Using the listing below, print exactly everything from the line with "none -> <div>Wingdings</div>" down to the line with "background: #0c4a6e ->", both included, and nothing more.

▸ **Excerpted data**
• • • •

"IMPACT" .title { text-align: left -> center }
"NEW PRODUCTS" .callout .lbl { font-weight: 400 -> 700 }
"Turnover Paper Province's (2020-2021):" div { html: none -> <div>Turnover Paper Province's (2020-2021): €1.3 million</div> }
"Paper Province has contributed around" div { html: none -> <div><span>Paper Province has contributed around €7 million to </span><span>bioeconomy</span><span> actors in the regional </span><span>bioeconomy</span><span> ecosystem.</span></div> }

• • • •

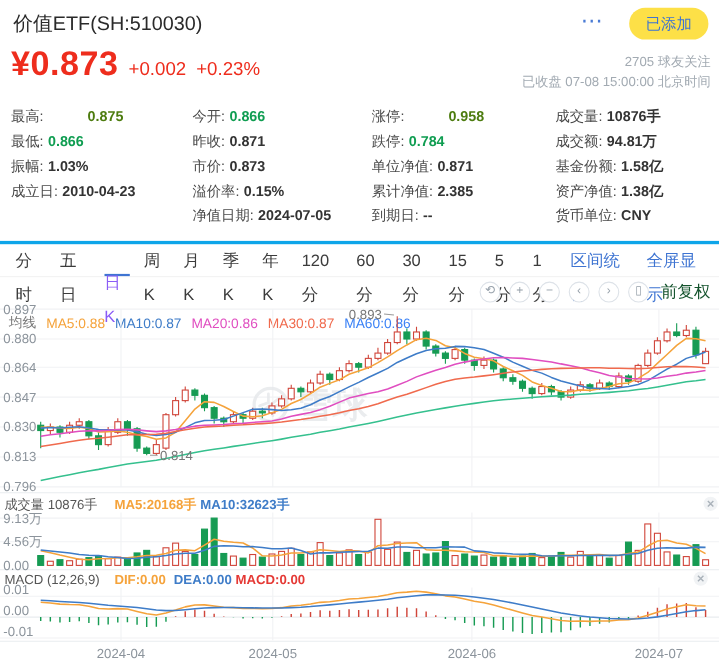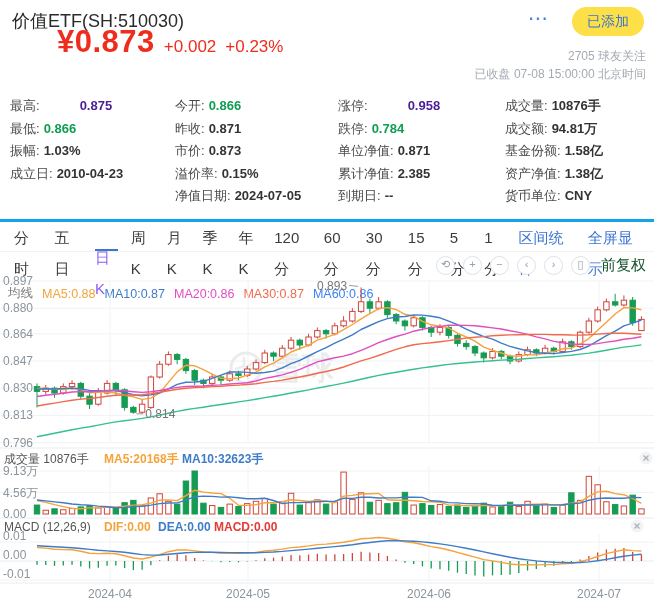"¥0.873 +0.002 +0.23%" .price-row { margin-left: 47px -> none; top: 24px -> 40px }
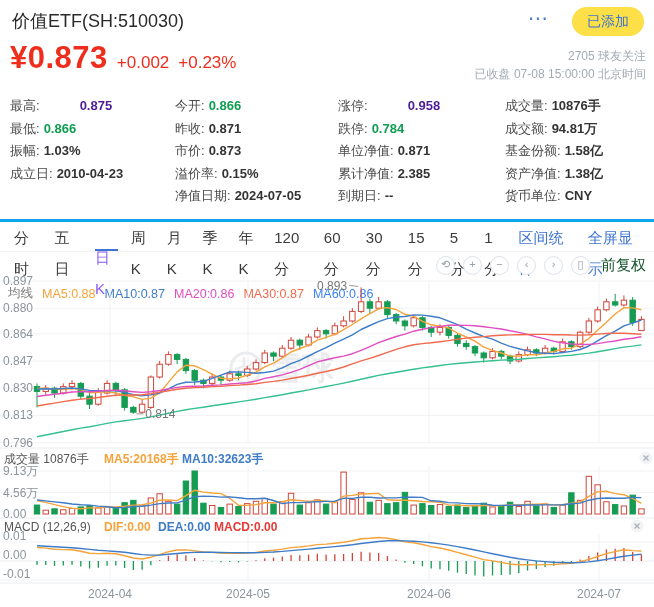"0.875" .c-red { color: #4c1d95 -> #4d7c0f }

• • • •

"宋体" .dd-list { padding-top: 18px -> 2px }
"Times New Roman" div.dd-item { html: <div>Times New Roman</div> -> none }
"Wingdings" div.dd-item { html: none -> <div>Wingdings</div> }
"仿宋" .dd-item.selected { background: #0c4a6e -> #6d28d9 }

• • • •

▸ **Answer area**
"Wingdings" div.dd-item { html: none -> <div>Wingdings</div> }
"仿宋" .dd-item.selected { background: #0c4a6e -> #6d28d9 }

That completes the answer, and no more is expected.